=== WHAT YOU WILL DO ===
Return the data below exactly as given, except for the images.

··········

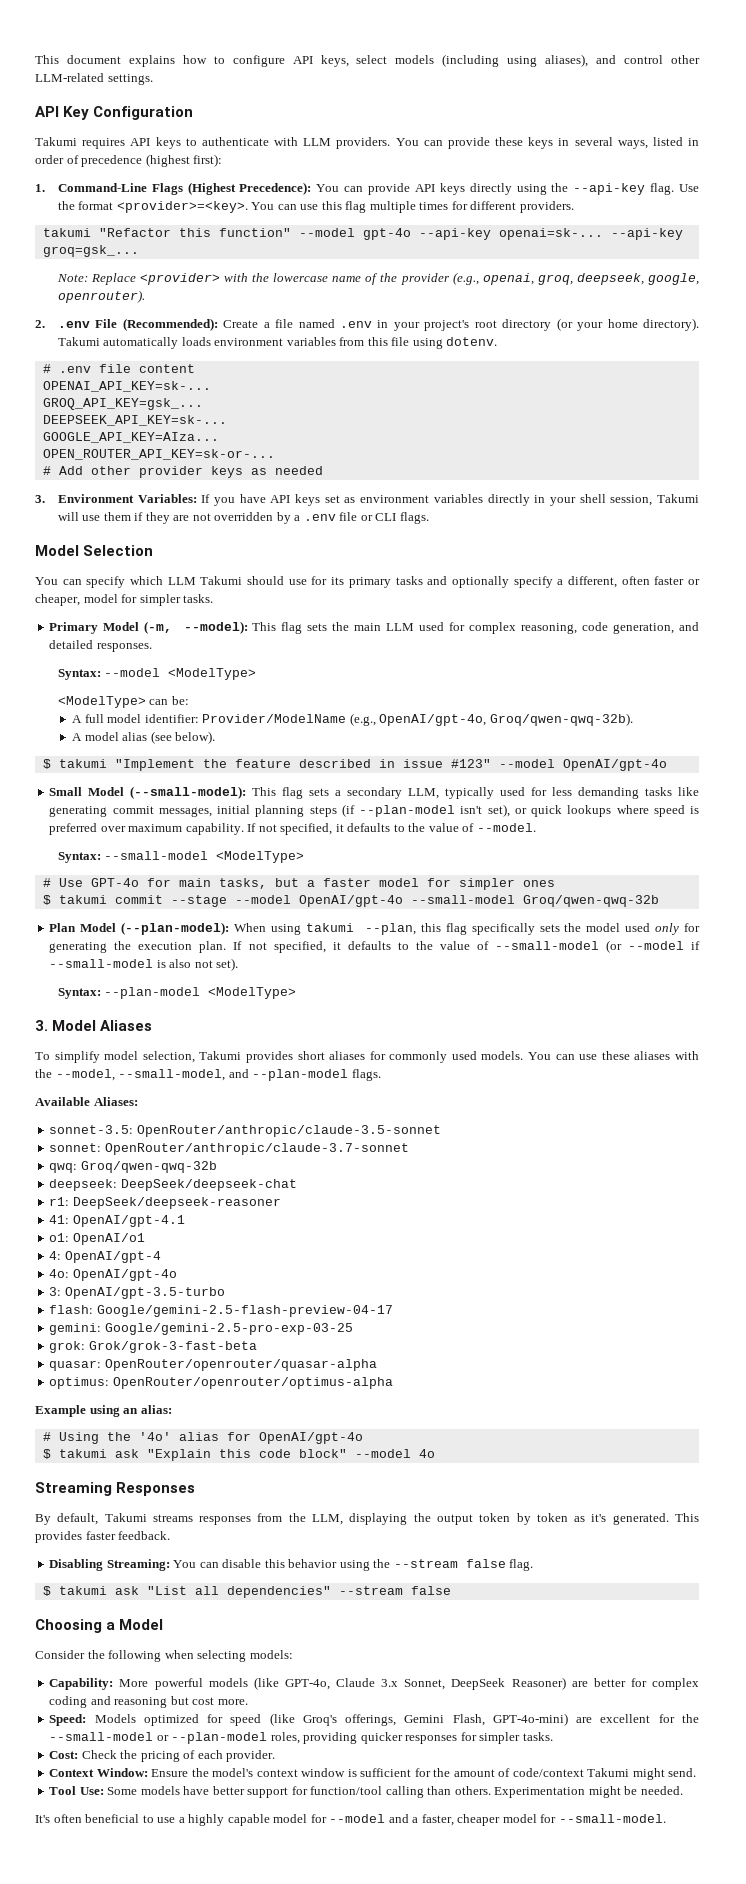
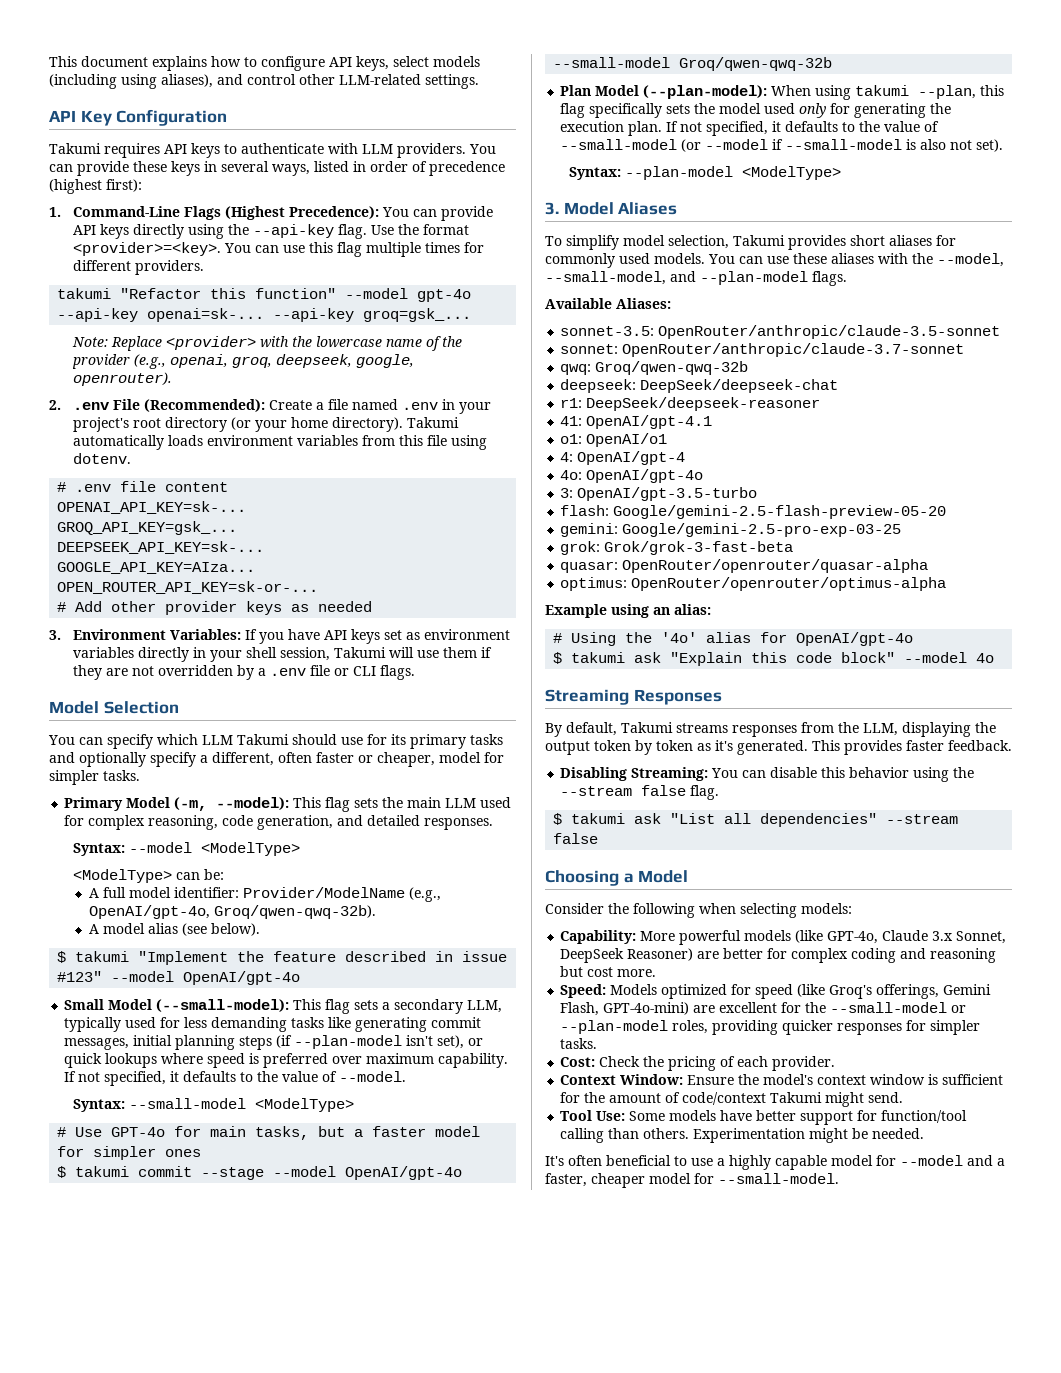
- flash: Google/gemini-2.5-flash-preview-04-17
+ flash: Google/gemini-2.5-flash-preview-05-20

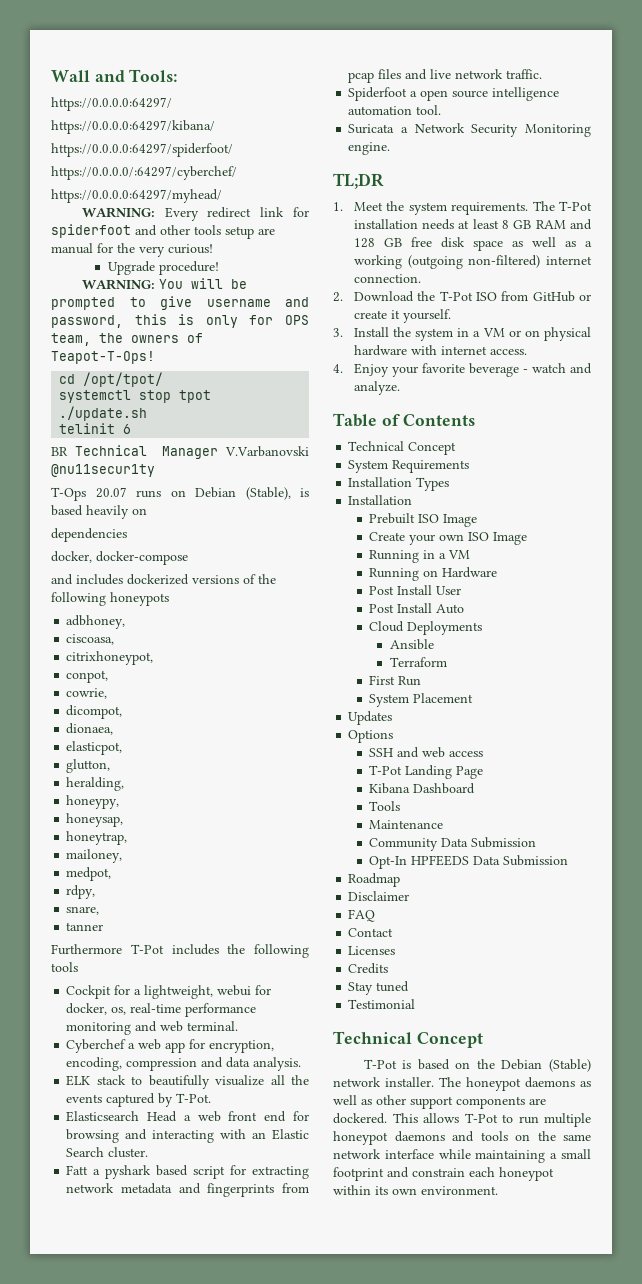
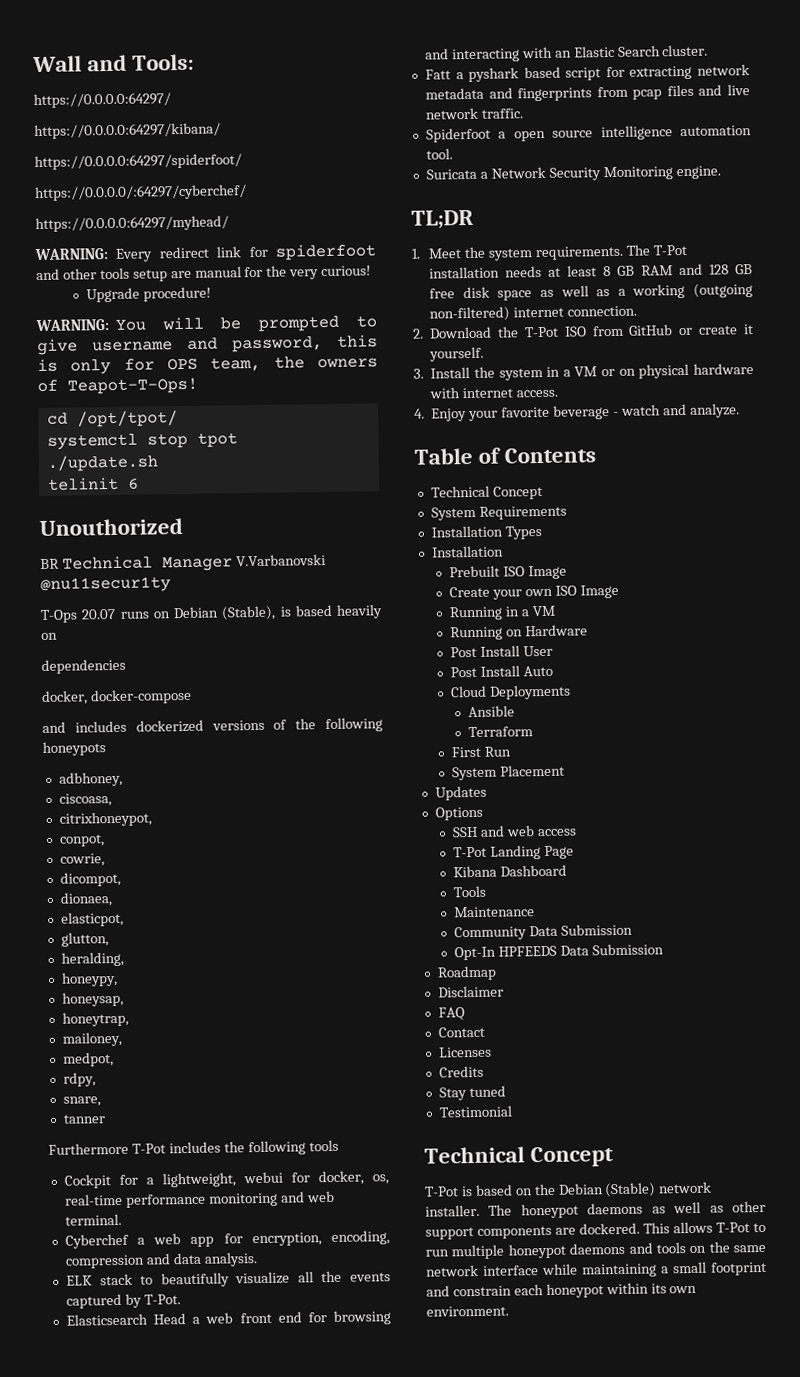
+ Unouthorized

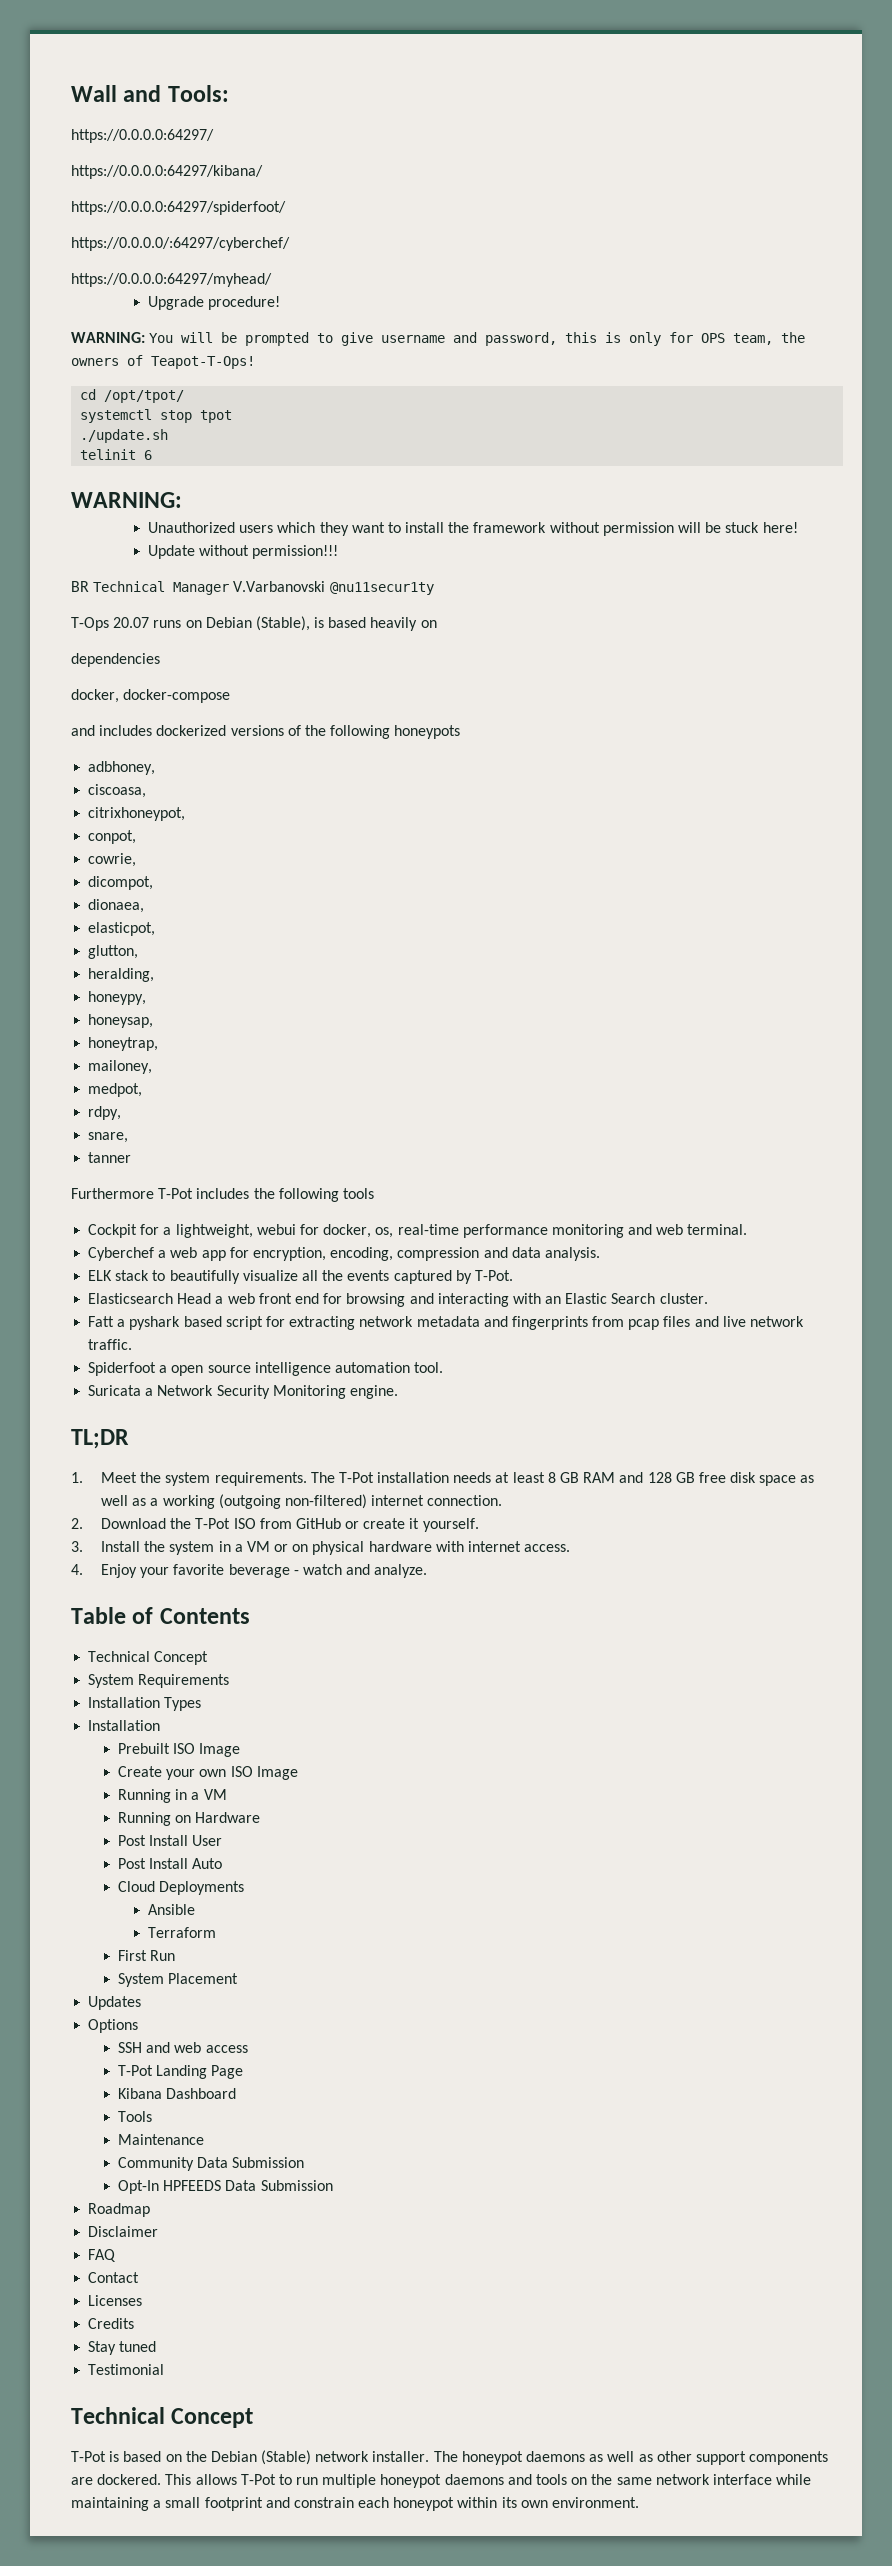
- WARNING: Every redirect link for spiderfoot and other tools setup are manual for the very curious!
  telinit 6
- Unouthorized
+ WARNING:
+ Unauthorized users which they want to install the framework without permission will be stuck here!
+ Update without permission!!!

··········

=== RESPONSE AREA ===
- flash: Google/gemini-2.5-flash-preview-04-17
+ flash: Google/gemini-2.5-flash-preview-05-20

+ Unouthorized

- WARNING: Every redirect link for spiderfoot and other tools setup are manual for the very curious!
  telinit 6
- Unouthorized
+ WARNING:
+ Unauthorized users which they want to install the framework without permission will be stuck here!
+ Update without permission!!!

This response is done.